_TASK BRIEF_. Below is a block of entries; repeat exactly the lines starting at the line that contains "(521, 332) none" and ending at the line that contains "[456,454,687,468] [449,486,618,500] [456,519,671,533]", both included.

_SOURCE DATA_.
-*-*-
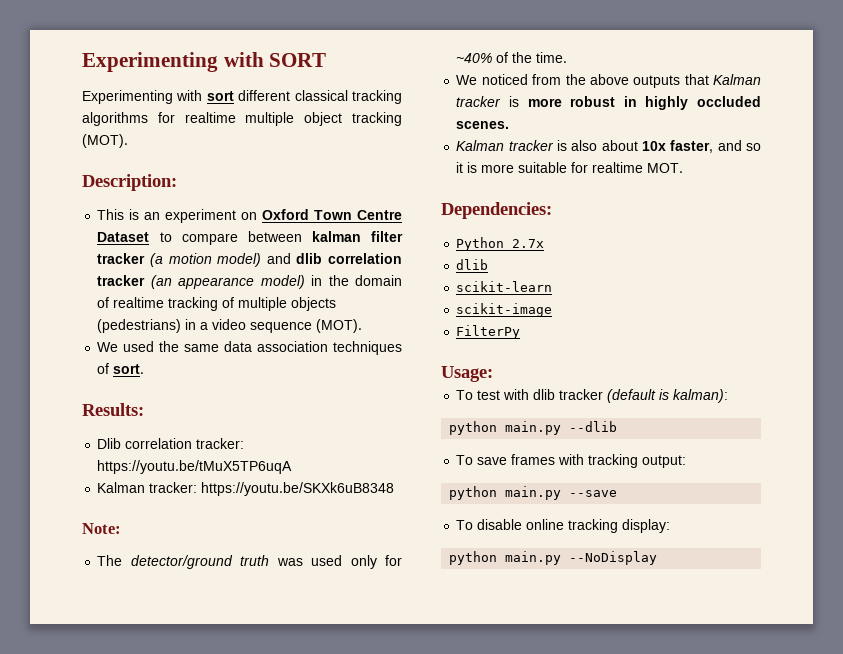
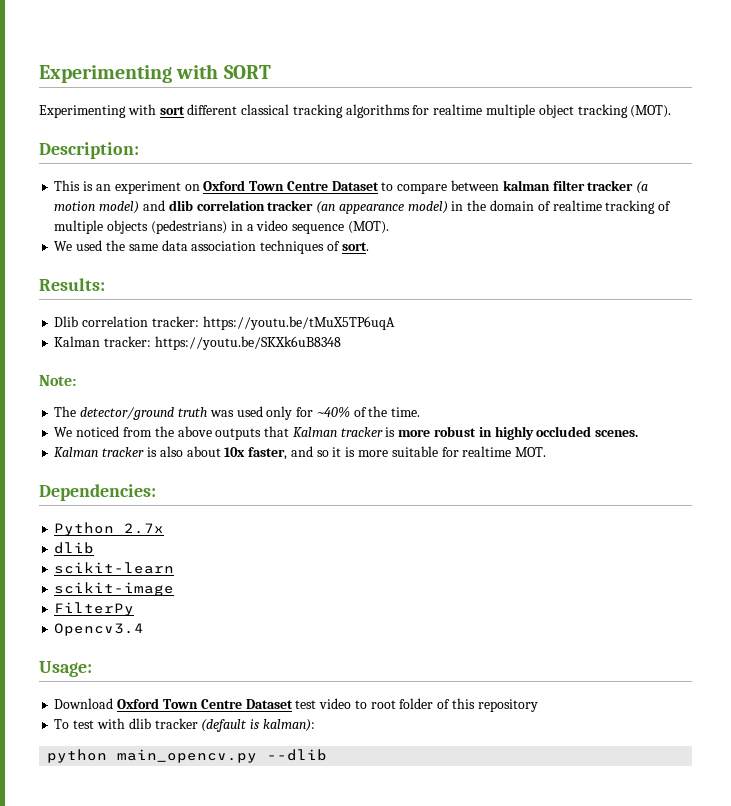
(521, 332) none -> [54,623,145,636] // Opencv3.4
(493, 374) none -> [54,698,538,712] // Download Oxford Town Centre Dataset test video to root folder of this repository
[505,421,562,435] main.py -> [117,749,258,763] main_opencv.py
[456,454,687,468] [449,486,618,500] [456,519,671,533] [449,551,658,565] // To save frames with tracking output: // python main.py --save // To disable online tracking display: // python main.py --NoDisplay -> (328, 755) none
-*-*-
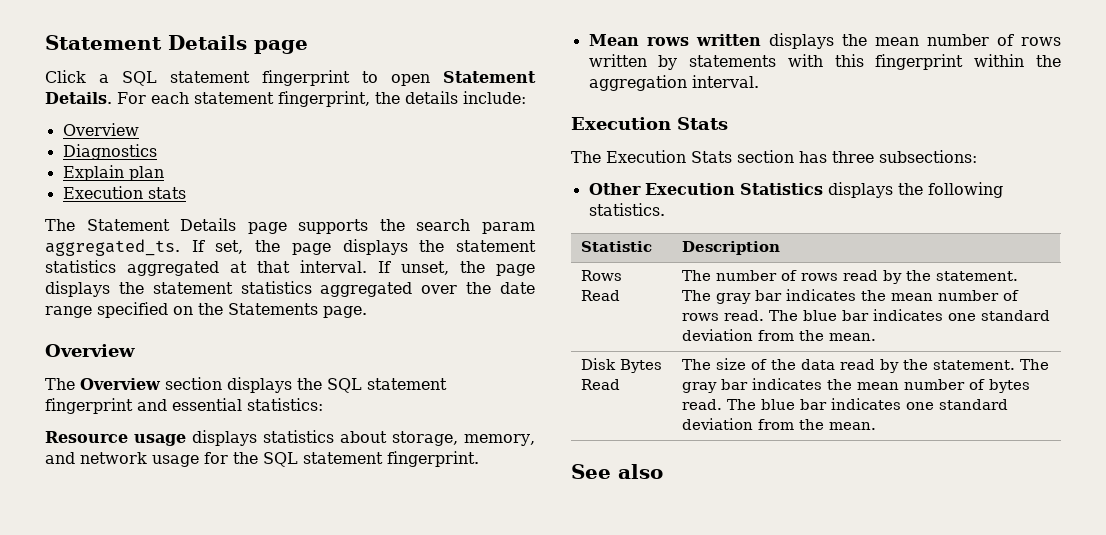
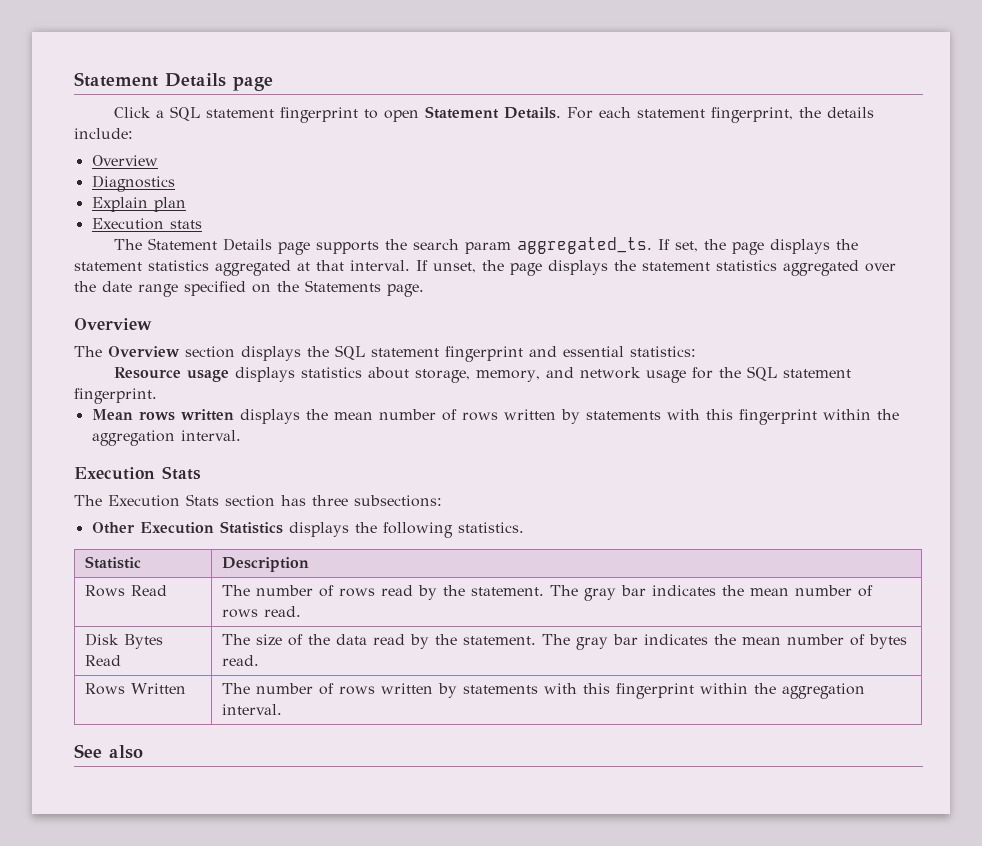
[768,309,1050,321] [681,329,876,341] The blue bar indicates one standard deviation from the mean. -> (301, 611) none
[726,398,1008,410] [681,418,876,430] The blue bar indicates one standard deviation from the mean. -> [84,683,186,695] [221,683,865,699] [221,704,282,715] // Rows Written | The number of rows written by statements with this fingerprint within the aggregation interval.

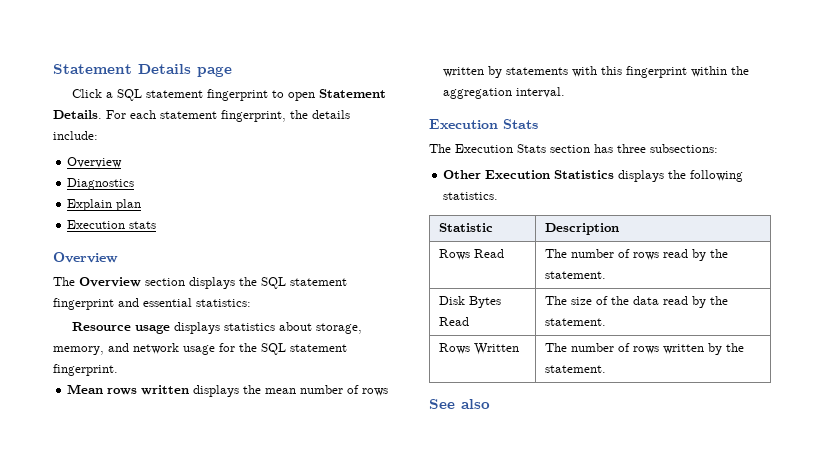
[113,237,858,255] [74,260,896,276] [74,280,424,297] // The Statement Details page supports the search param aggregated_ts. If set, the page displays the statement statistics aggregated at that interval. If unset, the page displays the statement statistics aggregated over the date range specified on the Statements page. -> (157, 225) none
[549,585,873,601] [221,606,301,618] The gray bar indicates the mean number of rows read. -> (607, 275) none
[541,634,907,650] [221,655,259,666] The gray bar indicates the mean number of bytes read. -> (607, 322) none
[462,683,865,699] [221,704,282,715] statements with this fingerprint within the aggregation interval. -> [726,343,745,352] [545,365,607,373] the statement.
-*-*-
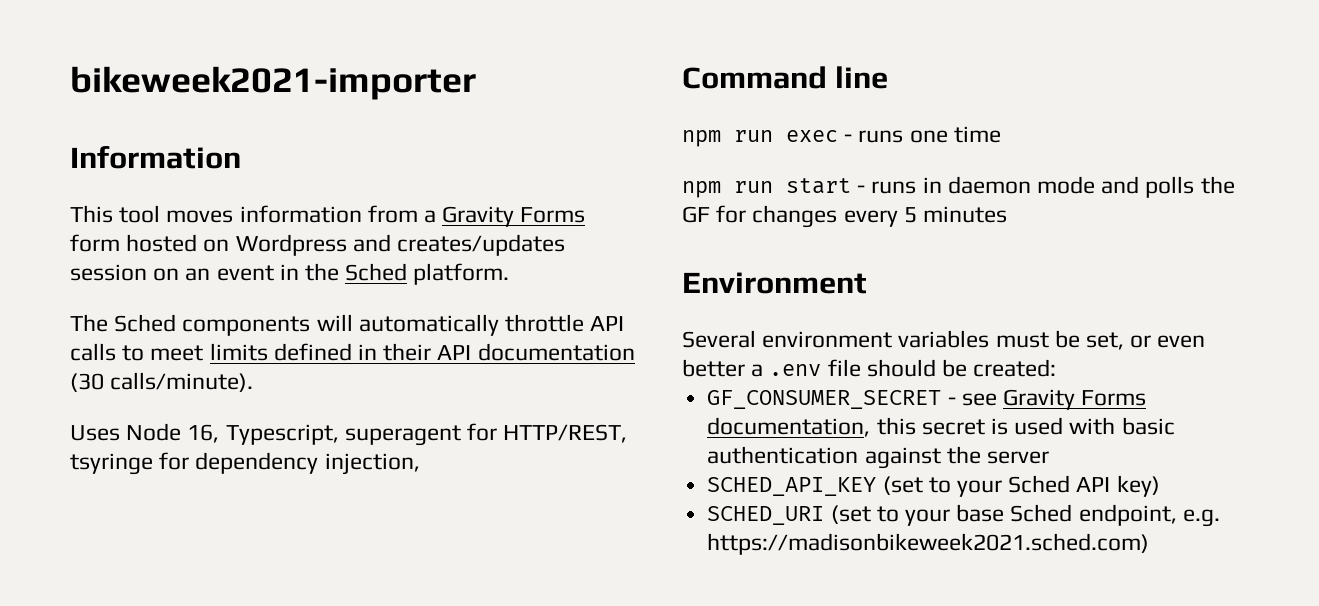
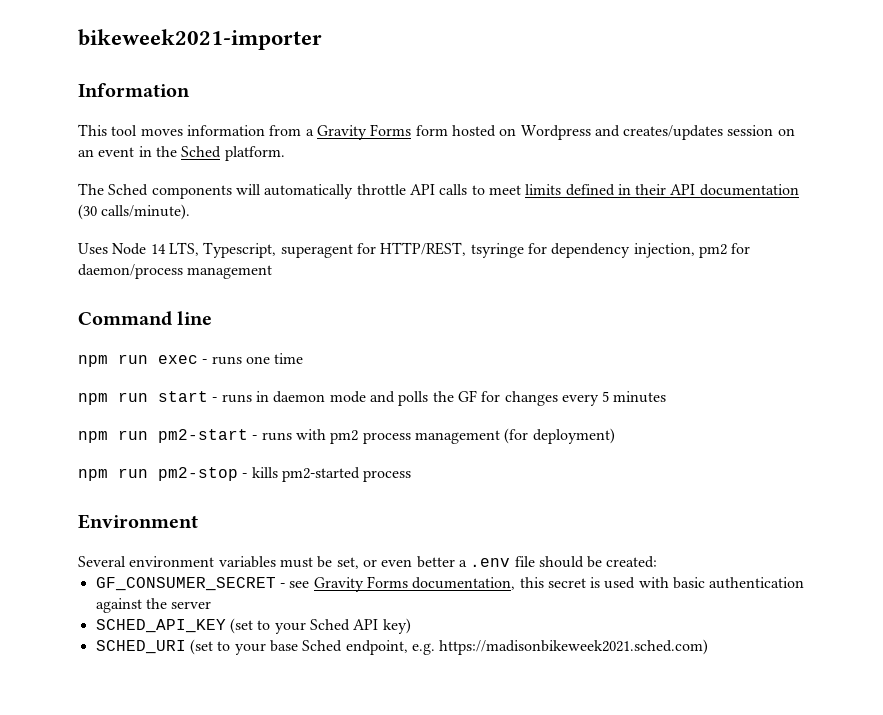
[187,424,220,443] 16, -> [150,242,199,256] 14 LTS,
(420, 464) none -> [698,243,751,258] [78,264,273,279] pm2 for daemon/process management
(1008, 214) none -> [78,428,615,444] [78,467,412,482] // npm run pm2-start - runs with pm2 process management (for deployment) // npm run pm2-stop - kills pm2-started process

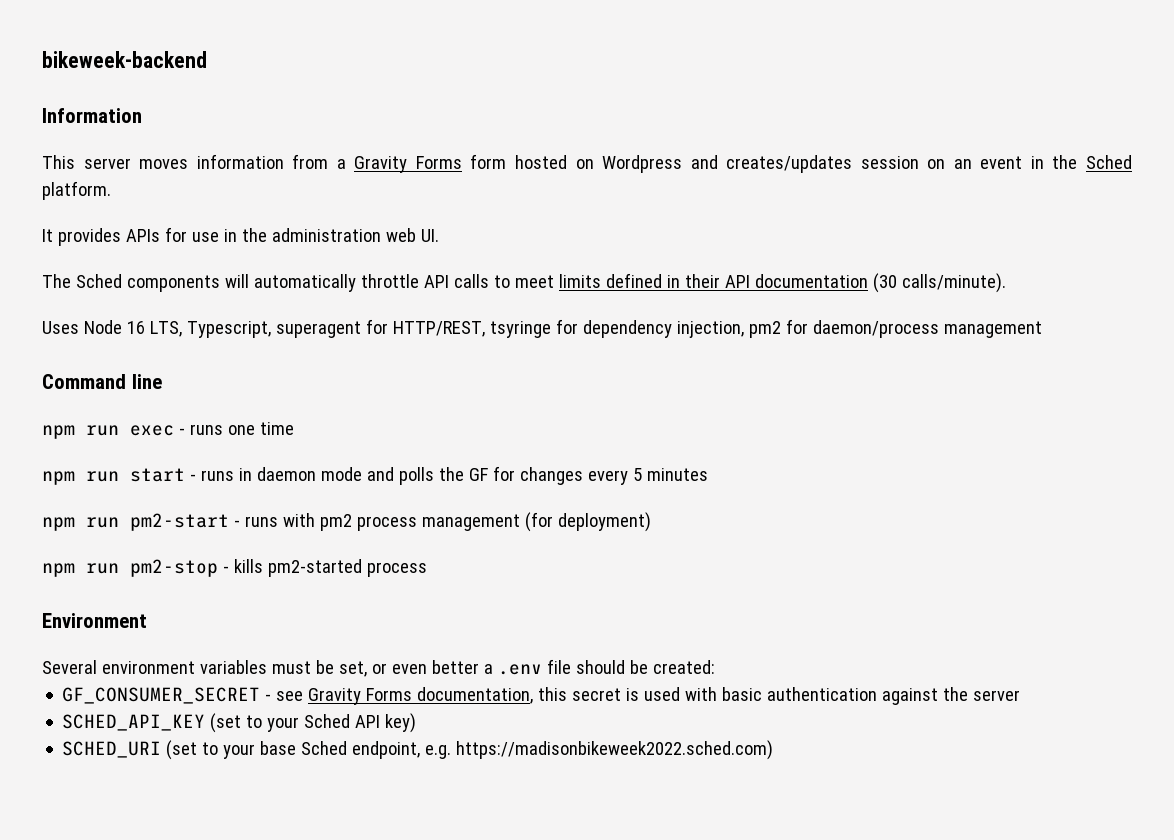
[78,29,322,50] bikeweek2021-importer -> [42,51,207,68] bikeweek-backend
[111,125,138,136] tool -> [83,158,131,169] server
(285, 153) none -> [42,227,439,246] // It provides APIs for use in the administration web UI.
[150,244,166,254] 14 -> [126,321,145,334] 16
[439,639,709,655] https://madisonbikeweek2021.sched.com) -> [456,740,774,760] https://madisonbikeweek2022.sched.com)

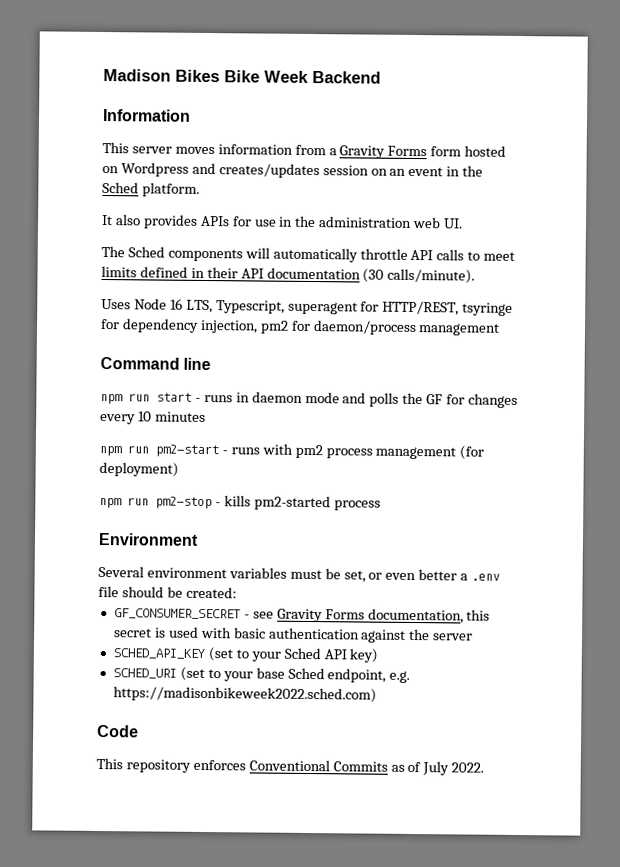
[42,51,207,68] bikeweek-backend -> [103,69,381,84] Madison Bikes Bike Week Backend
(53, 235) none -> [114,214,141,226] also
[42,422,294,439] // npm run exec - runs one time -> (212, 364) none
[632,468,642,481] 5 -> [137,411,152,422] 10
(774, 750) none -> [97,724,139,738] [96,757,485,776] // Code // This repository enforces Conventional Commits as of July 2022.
-*-*-
_RESPONSE BOX_.
(521, 332) none -> [54,623,145,636] // Opencv3.4
(493, 374) none -> [54,698,538,712] // Download Oxford Town Centre Dataset test video to root folder of this repository
[505,421,562,435] main.py -> [117,749,258,763] main_opencv.py
[456,454,687,468] [449,486,618,500] [456,519,671,533] [449,551,658,565] // To save frames with tracking output: // python main.py --save // To disable online tracking display: // python main.py --NoDisplay -> (328, 755) none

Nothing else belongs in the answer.